Before-and-after change data
————
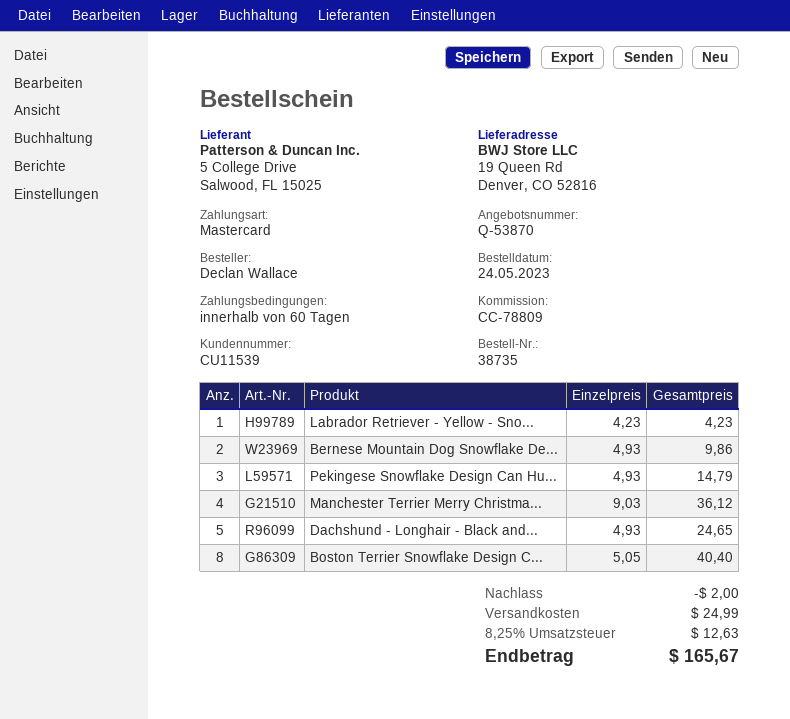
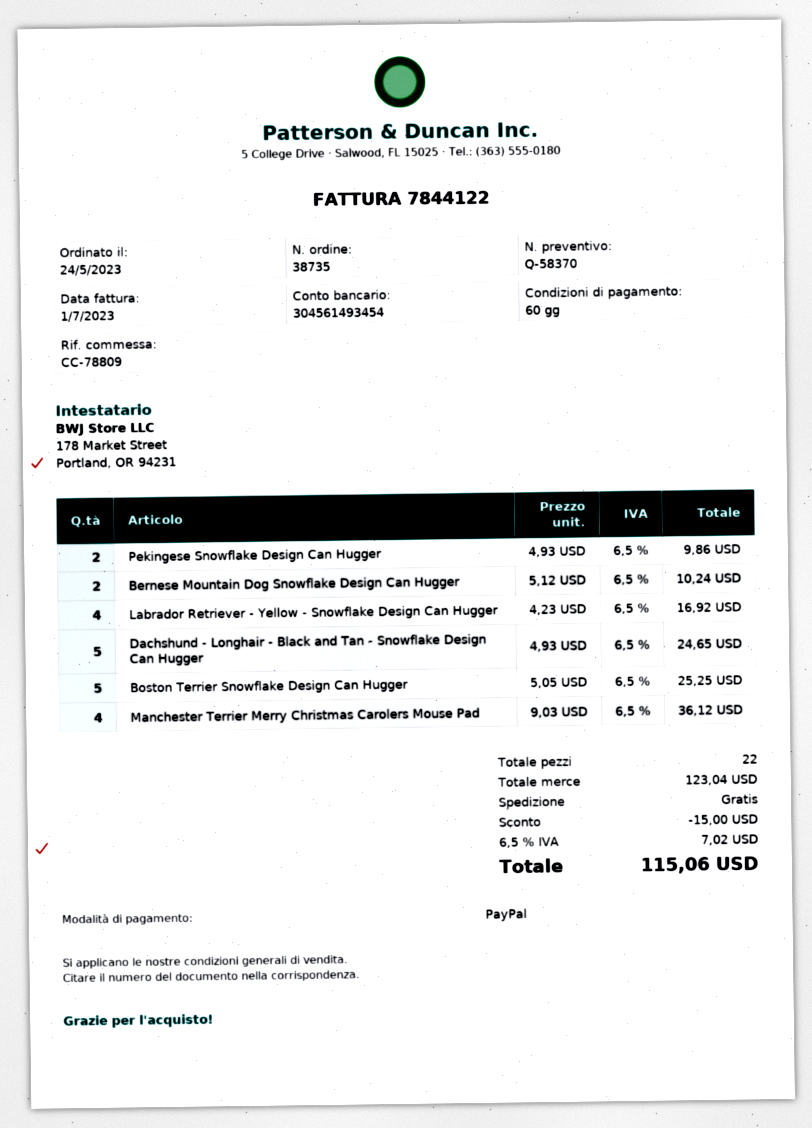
quote number: Q-53870 -> Q-58370
payment method: Mastercard -> PayPal
Labrador Retriever - Yellow - Sno...: 1 x 4.23 = 4.23 -> 4 x 4.23 = 16.92
Bernese Mountain Dog Snowflake De...: 2 x 4.93 = 9.86 -> 2 x 5.12 = 10.24
Pekingese Snowflake Design Can Hu...: 3 x 4.93 = 14.79 -> 2 x 4.93 = 9.86
Boston Terrier Snowflake Design C...: 8 x 5.05 = 40.40 -> 5 x 5.05 = 25.25
discount: 2.00 -> 15.00
shipping: 24.99 -> 0.00
tax: 8.25% = 12.63 -> 6.5% = 7.02
total: 165.67 -> 115.06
————
Task item => The line with "Boston Terrier Snowflake" and all lines after it through the end of the data above: write these out exactly and add nothing.

Final answer =>
Boston Terrier Snowflake Design C...: 8 x 5.05 = 40.40 -> 5 x 5.05 = 25.25
discount: 2.00 -> 15.00
shipping: 24.99 -> 0.00
tax: 8.25% = 12.63 -> 6.5% = 7.02
total: 165.67 -> 115.06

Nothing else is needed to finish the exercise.